Ante el tic tac del reloj biológico, algunas mujeres deciden preservar su fertilidad a través de la criopreservación de los ovocitos, pero la mayoría toman la decisión de ser madres, aunque no tengan pareja en ese momento, y realizan un tratamiento de reproducción asistida. A pesar de la diversidad en cuanto a profesión y nivel sociocultural, todas estas mujeres comparten un alto grado de independencia y una gran seguridad en el proyecto que van a emprender.

Cuando una mujer emprende su proyecto de familia en solitario, el tratamiento más adecuado depende de cada caso, por lo que en FIVMadrid realizamos una valoración de forma individual. En función de la edad, perfil hormonal, ecografía… puede ser más adecuado comenzar por tratamientos de Inseminación Artificial (IA) o bien realizar directamente Fecundación In Vitro (FIV), ya sea con óvulos propios o de donante.

La decisión de utilizar óvulos de donante, tratamiento recomendado cuando los óvulos propios no tienen la calidad necesaria para lograr la gestación, es casi más difícil que la de ser madre en solitario. Es una noticia que se recibe con tristeza. Las mujeres deben elaborar un duelo en el que deben canalizar las primeras emociones que surgen por no estar genéticamente vinculadas a su hijo. La primera reacción es la de sorpresa; la mayoría de ellas nunca se habían planteado no poder ser madres utilizando sus propios óvulos y sienten que no es posible que esto les esté sucediendo a ellas.
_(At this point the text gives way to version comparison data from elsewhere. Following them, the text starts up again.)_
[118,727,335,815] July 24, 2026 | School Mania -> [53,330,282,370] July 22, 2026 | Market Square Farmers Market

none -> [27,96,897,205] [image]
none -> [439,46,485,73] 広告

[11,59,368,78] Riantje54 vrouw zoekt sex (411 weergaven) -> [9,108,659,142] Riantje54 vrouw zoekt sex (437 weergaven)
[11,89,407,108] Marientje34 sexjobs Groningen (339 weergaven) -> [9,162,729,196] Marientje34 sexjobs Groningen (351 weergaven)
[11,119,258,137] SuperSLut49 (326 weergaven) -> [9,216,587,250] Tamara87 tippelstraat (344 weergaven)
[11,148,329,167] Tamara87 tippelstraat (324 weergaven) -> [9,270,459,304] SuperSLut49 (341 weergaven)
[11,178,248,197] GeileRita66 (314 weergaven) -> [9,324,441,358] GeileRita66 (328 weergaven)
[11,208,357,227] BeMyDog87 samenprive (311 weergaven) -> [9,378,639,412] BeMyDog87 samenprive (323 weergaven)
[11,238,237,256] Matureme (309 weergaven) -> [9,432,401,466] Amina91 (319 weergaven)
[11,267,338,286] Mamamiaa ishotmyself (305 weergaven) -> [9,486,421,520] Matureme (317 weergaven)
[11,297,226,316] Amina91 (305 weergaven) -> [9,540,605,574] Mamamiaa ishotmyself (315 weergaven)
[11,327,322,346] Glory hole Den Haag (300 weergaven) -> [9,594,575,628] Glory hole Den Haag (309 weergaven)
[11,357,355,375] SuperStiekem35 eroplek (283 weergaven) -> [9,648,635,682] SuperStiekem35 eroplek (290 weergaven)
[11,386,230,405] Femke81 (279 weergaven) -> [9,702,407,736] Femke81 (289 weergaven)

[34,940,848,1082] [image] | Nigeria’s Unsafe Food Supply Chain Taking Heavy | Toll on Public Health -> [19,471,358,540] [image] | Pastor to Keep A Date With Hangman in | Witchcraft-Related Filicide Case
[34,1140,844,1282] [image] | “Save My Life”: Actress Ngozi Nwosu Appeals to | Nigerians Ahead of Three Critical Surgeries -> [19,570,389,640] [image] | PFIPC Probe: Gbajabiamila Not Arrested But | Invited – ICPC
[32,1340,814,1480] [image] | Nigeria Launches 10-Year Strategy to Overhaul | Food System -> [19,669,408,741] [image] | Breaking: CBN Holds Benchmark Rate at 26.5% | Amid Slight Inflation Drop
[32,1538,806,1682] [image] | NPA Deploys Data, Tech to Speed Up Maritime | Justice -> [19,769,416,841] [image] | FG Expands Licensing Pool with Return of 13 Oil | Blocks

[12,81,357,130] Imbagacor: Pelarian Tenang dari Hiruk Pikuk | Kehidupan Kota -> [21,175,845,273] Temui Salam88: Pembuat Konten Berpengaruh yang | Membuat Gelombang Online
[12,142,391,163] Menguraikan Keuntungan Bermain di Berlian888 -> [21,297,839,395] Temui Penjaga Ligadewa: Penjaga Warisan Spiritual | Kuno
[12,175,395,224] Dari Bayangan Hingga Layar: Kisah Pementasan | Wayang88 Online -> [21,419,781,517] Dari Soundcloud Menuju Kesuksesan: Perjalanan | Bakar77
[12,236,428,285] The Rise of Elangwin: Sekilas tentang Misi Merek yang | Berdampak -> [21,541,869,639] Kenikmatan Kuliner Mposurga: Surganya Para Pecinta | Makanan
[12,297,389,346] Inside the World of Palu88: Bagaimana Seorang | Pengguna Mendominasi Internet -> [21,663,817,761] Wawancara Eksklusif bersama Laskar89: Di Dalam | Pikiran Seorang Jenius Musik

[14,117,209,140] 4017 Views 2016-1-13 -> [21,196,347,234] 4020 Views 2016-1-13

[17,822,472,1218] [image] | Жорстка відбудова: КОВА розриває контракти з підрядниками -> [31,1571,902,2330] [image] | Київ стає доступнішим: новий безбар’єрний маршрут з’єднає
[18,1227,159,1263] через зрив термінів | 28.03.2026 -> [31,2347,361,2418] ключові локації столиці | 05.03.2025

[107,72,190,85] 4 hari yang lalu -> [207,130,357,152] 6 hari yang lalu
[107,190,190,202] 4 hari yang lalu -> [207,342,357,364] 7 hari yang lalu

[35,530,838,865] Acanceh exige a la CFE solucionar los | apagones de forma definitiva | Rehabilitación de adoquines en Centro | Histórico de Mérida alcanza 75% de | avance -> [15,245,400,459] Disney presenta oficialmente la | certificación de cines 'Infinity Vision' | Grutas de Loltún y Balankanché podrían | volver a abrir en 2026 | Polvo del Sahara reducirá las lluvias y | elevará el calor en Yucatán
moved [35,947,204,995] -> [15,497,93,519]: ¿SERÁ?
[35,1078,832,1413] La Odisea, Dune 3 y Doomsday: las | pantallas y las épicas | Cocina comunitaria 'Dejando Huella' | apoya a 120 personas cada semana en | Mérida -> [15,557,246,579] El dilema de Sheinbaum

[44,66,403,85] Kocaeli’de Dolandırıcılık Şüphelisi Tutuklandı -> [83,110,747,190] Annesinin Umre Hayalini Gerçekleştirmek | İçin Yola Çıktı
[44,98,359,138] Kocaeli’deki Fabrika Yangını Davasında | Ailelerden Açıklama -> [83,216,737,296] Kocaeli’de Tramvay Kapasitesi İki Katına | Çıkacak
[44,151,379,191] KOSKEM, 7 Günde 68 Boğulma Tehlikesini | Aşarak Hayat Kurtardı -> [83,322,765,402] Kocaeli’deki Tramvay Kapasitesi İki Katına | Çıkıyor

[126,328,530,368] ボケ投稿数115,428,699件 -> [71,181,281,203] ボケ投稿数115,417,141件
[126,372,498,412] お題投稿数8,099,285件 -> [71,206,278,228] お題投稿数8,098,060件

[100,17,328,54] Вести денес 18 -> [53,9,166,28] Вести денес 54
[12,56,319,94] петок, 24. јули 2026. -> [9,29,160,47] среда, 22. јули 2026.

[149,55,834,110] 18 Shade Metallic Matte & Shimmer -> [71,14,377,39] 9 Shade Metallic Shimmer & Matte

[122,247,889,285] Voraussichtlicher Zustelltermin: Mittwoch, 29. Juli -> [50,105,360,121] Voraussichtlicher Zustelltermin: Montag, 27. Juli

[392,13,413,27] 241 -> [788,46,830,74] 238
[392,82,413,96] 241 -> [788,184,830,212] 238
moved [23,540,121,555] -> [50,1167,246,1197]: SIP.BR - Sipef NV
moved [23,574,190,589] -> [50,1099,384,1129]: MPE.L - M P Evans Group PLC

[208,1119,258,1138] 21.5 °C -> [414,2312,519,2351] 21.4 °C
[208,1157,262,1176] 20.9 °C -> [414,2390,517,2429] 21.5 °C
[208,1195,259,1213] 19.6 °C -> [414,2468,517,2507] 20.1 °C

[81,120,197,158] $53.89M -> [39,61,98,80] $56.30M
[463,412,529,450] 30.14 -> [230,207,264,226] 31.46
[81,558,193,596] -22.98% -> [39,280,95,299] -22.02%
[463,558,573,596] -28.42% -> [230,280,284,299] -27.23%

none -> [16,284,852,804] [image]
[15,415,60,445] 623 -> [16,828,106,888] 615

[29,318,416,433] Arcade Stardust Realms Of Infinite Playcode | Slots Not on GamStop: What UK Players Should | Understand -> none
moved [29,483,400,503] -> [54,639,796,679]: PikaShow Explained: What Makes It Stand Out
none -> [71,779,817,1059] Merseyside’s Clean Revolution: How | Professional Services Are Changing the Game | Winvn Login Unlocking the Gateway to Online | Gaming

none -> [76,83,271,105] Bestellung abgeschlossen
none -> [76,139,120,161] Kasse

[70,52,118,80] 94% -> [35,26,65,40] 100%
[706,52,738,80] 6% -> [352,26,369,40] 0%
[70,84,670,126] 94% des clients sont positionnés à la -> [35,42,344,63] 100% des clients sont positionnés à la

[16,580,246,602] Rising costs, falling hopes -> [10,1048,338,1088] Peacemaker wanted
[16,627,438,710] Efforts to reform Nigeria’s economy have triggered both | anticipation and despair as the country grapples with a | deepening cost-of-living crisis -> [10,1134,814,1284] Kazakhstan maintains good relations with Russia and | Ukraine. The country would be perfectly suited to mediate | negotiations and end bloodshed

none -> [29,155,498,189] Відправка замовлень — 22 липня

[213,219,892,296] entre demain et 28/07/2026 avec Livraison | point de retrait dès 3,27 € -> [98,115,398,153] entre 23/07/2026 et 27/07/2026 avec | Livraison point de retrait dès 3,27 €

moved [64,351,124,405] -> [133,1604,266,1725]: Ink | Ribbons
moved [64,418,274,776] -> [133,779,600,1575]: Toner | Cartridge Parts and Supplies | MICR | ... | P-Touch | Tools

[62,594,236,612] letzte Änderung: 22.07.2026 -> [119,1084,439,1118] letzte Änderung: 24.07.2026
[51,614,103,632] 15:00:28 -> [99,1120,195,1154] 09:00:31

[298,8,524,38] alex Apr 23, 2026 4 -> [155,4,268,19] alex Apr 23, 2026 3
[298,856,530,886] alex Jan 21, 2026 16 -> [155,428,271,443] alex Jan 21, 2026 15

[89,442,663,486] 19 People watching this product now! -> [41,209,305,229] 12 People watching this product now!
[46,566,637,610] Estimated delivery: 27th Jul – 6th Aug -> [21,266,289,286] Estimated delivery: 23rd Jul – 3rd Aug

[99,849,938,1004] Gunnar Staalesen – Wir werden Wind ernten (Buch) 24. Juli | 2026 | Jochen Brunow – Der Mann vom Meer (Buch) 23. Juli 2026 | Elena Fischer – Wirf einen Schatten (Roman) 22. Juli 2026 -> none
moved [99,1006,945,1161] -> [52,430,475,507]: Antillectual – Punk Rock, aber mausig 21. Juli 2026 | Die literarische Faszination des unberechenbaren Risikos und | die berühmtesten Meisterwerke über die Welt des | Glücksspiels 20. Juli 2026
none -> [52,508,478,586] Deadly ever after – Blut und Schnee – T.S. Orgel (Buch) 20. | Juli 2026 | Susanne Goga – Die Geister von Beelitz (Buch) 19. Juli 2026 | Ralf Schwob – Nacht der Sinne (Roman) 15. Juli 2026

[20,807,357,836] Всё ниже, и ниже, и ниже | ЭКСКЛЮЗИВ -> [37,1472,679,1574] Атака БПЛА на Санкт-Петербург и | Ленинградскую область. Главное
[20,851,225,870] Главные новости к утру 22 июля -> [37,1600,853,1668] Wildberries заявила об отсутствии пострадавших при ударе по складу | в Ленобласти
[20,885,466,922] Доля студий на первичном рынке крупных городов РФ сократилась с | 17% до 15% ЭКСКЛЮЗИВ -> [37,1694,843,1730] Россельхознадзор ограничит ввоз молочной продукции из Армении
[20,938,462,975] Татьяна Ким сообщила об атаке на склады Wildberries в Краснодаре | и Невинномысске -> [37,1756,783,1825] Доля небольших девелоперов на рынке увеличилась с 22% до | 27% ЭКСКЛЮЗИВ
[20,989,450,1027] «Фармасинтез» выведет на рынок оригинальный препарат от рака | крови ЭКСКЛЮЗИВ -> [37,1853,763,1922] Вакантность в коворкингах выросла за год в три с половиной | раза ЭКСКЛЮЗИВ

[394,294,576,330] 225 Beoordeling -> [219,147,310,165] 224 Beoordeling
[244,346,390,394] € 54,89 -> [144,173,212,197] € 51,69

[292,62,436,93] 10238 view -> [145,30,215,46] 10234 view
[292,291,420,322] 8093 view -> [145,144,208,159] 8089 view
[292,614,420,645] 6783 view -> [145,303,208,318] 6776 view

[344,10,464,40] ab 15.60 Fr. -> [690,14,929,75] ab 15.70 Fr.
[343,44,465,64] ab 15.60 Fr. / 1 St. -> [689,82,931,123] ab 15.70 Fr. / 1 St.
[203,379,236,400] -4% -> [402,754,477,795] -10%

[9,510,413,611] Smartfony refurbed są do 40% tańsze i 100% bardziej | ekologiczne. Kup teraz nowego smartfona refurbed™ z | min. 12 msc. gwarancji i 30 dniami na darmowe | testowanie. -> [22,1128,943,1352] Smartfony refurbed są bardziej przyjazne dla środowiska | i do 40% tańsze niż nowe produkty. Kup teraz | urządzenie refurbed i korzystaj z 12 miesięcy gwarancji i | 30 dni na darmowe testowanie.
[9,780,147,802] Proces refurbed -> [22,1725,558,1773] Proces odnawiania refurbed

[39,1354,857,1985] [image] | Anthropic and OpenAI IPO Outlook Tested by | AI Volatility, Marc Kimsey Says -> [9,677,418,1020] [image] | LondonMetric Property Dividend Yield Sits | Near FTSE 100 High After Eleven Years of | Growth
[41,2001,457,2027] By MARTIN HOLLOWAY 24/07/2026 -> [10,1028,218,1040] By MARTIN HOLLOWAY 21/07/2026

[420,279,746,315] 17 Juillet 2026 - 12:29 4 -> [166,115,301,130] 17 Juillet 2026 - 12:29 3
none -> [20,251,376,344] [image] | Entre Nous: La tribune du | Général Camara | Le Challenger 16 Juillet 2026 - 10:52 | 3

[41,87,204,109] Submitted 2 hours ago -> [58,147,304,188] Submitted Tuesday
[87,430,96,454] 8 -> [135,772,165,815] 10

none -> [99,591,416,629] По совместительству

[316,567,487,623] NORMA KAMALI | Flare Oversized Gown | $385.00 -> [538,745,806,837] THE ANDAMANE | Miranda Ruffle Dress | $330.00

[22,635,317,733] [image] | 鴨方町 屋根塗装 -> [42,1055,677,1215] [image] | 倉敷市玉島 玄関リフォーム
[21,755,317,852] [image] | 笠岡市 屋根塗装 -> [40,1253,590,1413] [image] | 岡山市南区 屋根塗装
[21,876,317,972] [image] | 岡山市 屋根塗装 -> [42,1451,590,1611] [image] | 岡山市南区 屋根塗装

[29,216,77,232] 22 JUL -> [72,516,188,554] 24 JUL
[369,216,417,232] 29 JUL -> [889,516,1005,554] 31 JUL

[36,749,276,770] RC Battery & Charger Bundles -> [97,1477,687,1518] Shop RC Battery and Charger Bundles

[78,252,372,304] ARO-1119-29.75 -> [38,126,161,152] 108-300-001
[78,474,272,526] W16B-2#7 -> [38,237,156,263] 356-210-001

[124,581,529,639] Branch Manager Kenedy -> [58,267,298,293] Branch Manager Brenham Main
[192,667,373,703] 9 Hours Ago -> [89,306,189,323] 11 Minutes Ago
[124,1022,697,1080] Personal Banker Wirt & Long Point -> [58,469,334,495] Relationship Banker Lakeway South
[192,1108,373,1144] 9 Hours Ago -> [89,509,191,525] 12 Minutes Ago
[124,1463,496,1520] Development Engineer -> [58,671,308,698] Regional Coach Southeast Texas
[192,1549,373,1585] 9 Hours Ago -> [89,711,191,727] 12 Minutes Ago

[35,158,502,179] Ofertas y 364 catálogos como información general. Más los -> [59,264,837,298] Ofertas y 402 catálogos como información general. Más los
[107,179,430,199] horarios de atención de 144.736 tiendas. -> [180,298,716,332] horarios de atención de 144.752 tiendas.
A veces pueden pensar que han sido engañadas por la sociedad, por la comunidad médica, por su propia ignorancia sobre el tema. Se preguntan: “¿Por qué no me dijeron antes que con mi edad no iba a poder ser madre?, ¿En qué estaba yo pensando?”. Aparecen el enfado, la rabia, la impotencia, la culpa y la tristeza, que se van desvaneciendo. Si bien es cierto que al principio les produce un impacto muy fuerte el escuchar la palabra “donación”, la realidad es que finalmente, tras meditarlo con tranquilidad, suelen aceptar esta opción con gran ilusión y optimismo.

Las mujeres que deciden realizar un tratamiento de reproducción asistida para ser madres solas son mujeres que, en la mayoría de los casos, acuden sin el estrés “previo” de haber estado buscando un embarazo sin éxito. Esto, junto con el hecho de que generalmente han meditado mucho antes de tomar la decisión de formar su propia familia, hace que se nos presenten como mujeres seguras y con gran estabilidad emocional.

El apoyo de la familia y los amigos es fundamental para las madres solas. Representan una gran ayuda en la crianza de su hijo, pero además son el soporte emocional durante todo el proceso de búsqueda del mismo.